Stored items from a collection
+++

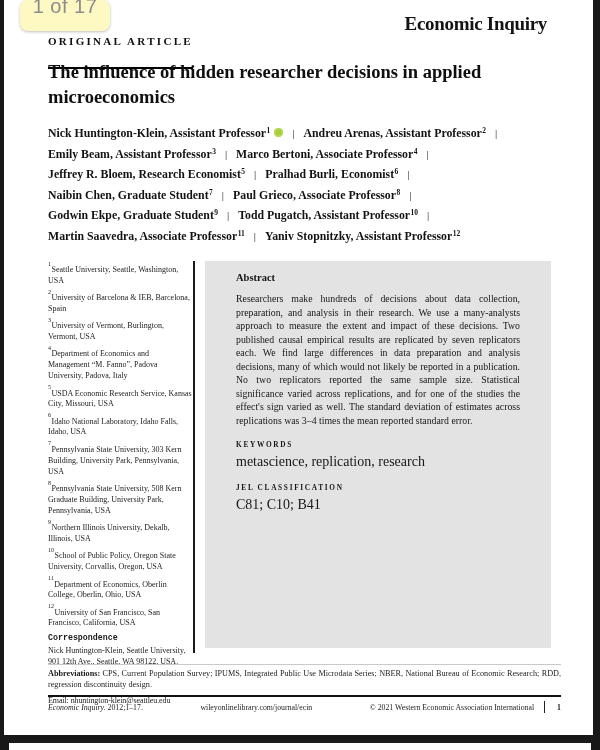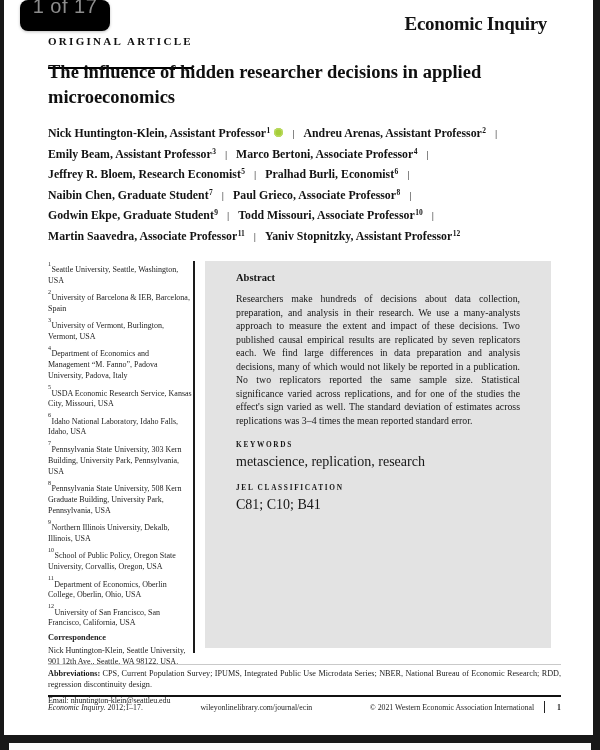"1 of 17" .page-indicator { background: #000000 -> #fef9c3 }
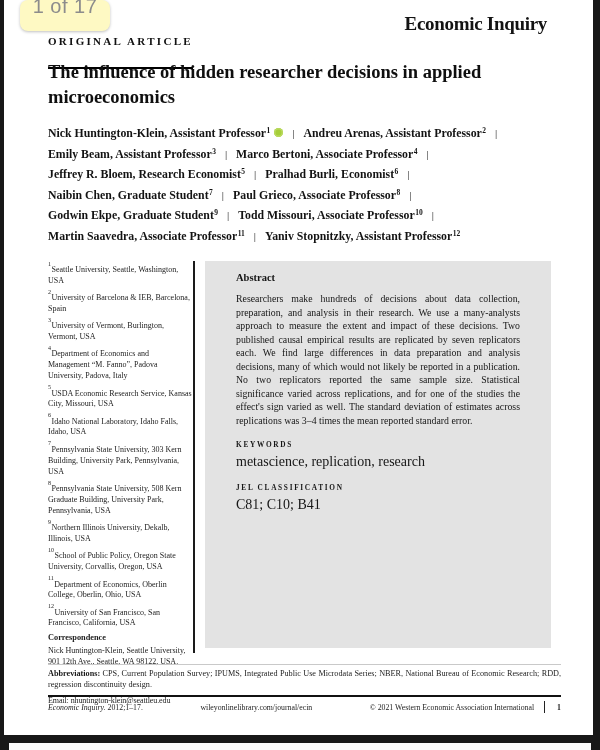"Todd Missouri, Associate Professor" span { text: Missouri, Associate -> Pugatch, Assistant }
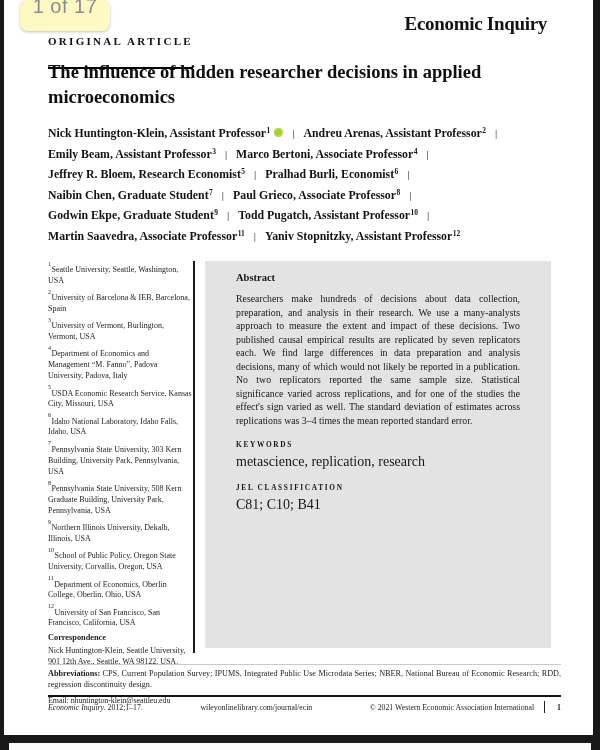"Correspondence" .corr-heading { font-family: none -> Liberation Mono, monospace }
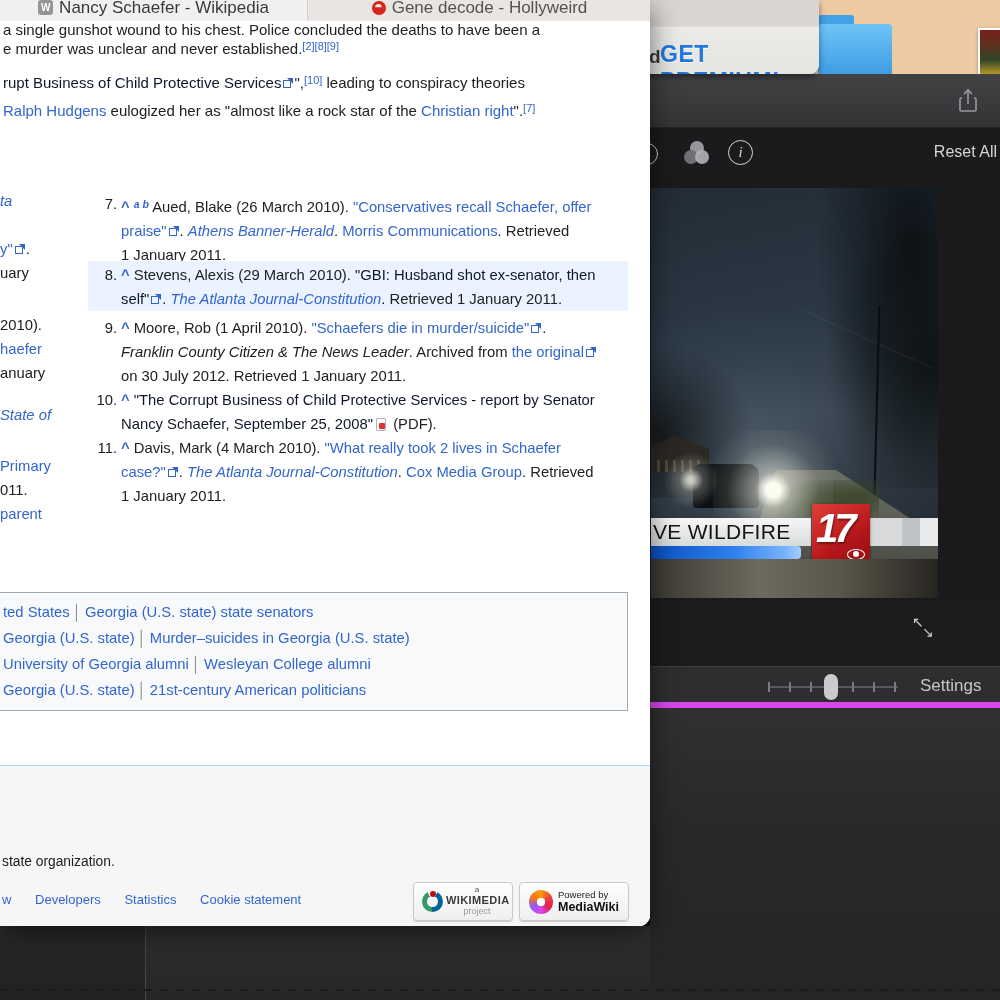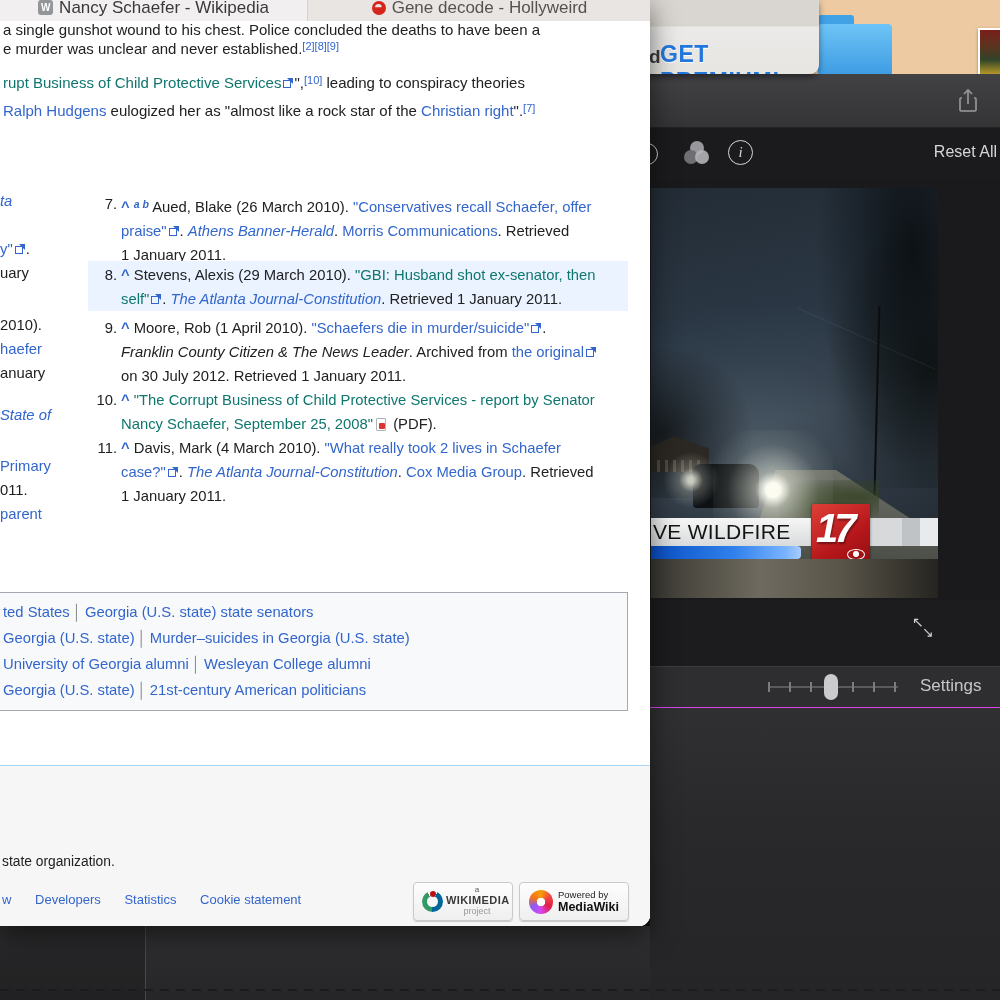"rupt Business of Child Protective" .run-v { color: #0f766e -> #0f172a }
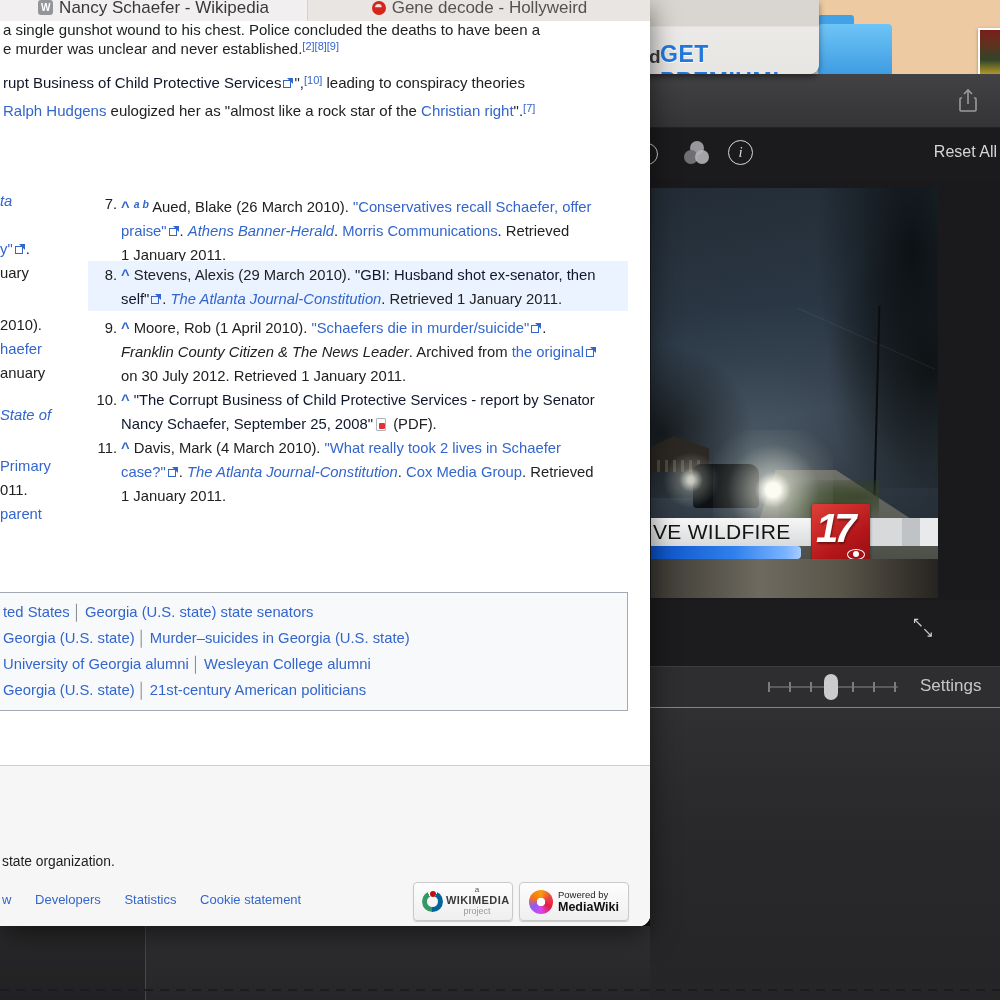"Settings" .ph-settingsbar { border-bottom: 1px solid #d946ef -> 6px solid #d946ef }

+++

* [Exercise prompt] Word for word, copy the lines from the one with "Business of Child" through the end of the entries above, and do not include any picture.

* [Exercise output]
"rupt Business of Child Protective" .run-v { color: #0f766e -> #0f172a }
"Settings" .ph-settingsbar { border-bottom: 1px solid #d946ef -> 6px solid #d946ef }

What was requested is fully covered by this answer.